*Data excerpts*:
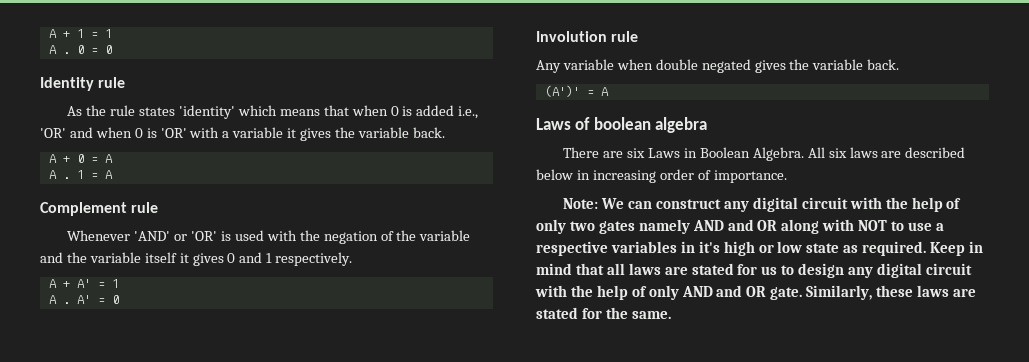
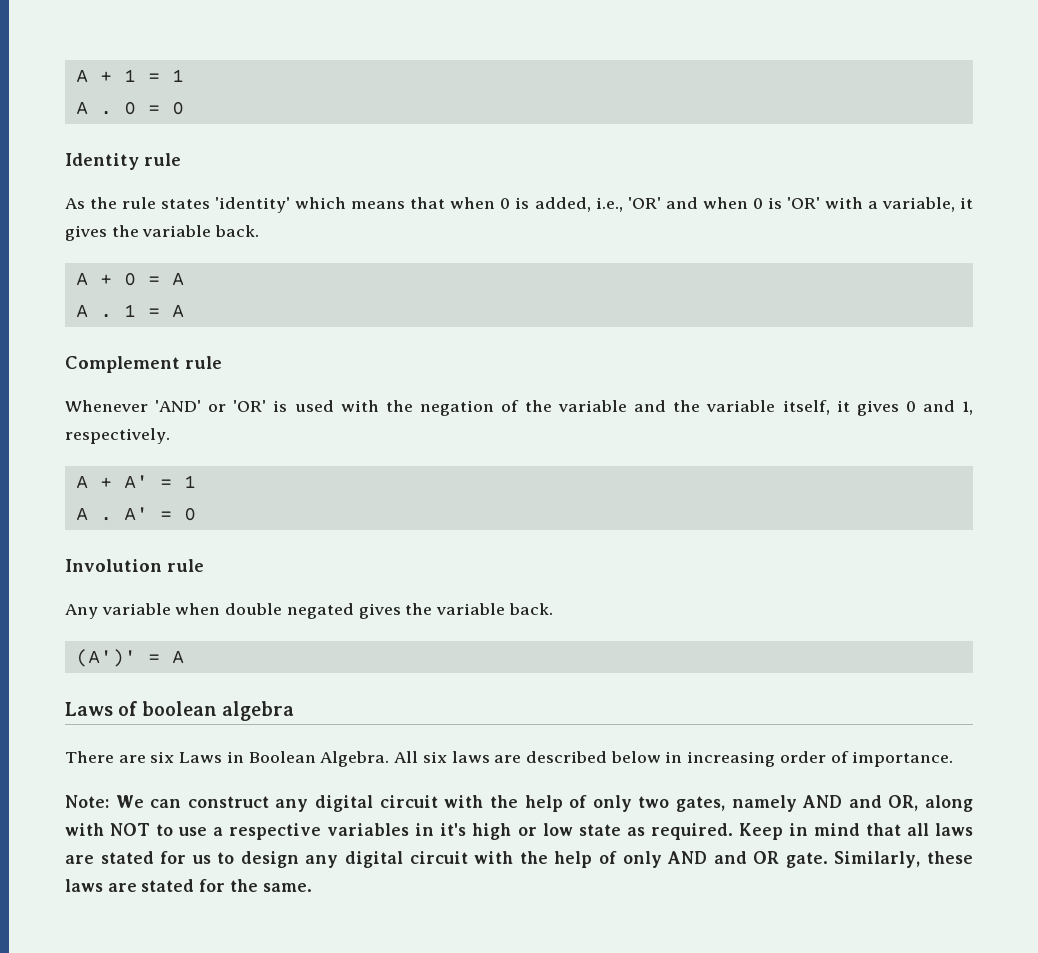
- As the rule states 'identity' which means that when 0 is added i.e., 'OR' and when 0 is 'OR' with a variable it gives the variable back.
+ As the rule states 'identity' which means that when 0 is added, i.e., 'OR' and when 0 is 'OR' with a variable, it gives the variable back.
- Whenever 'AND' or 'OR' is used with the negation of the variable and the variable itself it gives 0 and 1 respectively.
+ Whenever 'AND' or 'OR' is used with the negation of the variable and the variable itself, it gives 0 and 1, respectively.
- Note: We can construct any digital circuit with the help of only two gates namely AND and OR along with NOT to use a respective variables in it's high or low state as required.
+ Note: We can construct any digital circuit with the help of only two gates, namely AND and OR, along with NOT to use a respective variables in it's high or low state as required.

*What you need to do*: Go through the material and select each line with the string "identity" in it.

*Result*:
- As the rule states 'identity' which means that when 0 is added i.e., 'OR' and when 0 is 'OR' with a variable it gives the variable back.
+ As the rule states 'identity' which means that when 0 is added, i.e., 'OR' and when 0 is 'OR' with a variable, it gives the variable back.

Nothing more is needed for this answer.